◆ **Brief**: Using the records below, repeat exactly the lines from the one holding "Porto: 8 x 100.00" through the one holding "1 kg apelsiner: 2 -> 1", both ends included, and no others.

Records from a dataset:
------------

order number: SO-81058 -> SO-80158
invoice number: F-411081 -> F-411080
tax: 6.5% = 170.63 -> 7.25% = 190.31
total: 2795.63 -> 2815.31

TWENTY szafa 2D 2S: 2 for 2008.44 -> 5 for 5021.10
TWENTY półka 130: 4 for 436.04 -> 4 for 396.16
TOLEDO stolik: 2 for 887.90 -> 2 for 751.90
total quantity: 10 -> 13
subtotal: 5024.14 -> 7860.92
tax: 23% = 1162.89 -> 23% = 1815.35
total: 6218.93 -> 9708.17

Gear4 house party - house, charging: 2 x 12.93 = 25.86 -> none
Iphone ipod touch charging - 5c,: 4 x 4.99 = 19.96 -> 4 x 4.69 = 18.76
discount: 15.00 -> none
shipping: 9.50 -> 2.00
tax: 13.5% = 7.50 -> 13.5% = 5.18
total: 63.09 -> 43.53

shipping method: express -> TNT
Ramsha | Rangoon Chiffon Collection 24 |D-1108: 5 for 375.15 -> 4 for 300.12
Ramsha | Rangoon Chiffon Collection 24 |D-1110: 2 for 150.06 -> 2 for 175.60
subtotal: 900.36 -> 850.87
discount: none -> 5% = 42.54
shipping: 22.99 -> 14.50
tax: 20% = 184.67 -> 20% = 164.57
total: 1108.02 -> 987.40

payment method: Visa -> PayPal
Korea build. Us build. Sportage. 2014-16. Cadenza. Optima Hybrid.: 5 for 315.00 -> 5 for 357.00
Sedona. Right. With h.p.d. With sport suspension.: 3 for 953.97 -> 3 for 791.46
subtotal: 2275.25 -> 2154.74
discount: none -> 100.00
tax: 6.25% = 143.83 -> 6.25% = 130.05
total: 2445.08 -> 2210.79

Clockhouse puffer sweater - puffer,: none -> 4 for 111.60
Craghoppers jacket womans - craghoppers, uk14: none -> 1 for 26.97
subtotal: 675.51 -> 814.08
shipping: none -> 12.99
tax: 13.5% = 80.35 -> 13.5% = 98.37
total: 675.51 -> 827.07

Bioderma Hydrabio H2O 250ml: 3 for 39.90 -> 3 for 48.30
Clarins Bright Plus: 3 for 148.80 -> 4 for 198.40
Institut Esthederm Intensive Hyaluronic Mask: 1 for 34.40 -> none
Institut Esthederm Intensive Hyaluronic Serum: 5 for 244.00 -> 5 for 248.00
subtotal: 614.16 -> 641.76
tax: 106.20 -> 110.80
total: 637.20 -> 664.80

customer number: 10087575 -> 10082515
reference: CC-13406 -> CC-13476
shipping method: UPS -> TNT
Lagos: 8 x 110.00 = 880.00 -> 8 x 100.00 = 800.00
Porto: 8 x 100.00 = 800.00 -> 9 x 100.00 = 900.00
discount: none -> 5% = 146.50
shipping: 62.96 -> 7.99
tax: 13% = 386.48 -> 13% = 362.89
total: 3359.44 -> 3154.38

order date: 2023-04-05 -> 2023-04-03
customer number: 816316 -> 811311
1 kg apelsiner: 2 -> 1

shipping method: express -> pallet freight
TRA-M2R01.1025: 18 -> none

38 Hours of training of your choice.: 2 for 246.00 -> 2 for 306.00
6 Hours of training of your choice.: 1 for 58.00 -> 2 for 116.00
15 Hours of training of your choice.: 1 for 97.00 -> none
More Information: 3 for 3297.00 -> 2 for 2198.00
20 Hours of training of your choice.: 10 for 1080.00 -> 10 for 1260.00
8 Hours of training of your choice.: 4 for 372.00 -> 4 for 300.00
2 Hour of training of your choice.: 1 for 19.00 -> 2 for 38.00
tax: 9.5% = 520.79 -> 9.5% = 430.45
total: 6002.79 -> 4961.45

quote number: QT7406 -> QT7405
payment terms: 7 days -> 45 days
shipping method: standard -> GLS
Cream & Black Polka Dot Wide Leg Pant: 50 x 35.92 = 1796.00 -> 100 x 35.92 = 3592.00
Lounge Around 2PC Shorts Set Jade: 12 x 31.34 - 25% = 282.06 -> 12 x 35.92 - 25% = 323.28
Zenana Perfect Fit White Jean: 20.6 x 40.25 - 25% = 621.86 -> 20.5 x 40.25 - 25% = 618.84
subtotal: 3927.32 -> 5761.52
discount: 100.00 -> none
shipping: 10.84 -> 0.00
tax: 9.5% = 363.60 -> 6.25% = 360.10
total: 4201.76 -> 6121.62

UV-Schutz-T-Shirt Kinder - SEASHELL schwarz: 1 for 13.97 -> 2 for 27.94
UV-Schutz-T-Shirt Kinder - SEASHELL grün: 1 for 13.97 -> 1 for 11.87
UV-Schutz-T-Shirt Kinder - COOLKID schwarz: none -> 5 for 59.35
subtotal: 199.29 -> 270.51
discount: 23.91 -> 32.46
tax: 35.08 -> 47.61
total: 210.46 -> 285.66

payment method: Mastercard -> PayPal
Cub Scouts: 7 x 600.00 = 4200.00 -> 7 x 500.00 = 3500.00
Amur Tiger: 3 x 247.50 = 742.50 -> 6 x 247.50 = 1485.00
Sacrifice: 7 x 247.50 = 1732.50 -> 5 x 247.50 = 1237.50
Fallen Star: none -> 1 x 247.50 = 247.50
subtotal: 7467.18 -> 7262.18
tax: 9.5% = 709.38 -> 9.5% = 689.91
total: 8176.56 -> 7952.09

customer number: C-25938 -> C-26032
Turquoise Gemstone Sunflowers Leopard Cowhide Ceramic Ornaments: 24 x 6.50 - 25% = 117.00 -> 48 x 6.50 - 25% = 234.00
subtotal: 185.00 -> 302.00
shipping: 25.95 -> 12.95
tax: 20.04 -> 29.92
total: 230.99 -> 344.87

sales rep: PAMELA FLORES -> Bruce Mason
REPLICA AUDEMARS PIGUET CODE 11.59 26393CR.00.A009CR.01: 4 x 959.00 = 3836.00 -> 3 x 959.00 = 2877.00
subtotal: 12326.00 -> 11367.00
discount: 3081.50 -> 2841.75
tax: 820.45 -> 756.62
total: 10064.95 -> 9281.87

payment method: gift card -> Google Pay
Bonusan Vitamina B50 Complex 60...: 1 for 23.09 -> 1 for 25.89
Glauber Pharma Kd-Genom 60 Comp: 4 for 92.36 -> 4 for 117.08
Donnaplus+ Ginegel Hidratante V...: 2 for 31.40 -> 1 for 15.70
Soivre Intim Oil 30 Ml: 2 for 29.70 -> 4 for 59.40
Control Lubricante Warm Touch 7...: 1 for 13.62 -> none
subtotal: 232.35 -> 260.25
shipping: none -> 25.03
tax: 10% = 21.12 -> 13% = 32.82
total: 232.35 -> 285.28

------------

◆ **Response**:
Porto: 8 x 100.00 = 800.00 -> 9 x 100.00 = 900.00
discount: none -> 5% = 146.50
shipping: 62.96 -> 7.99
tax: 13% = 386.48 -> 13% = 362.89
total: 3359.44 -> 3154.38

order date: 2023-04-05 -> 2023-04-03
customer number: 816316 -> 811311
1 kg apelsiner: 2 -> 1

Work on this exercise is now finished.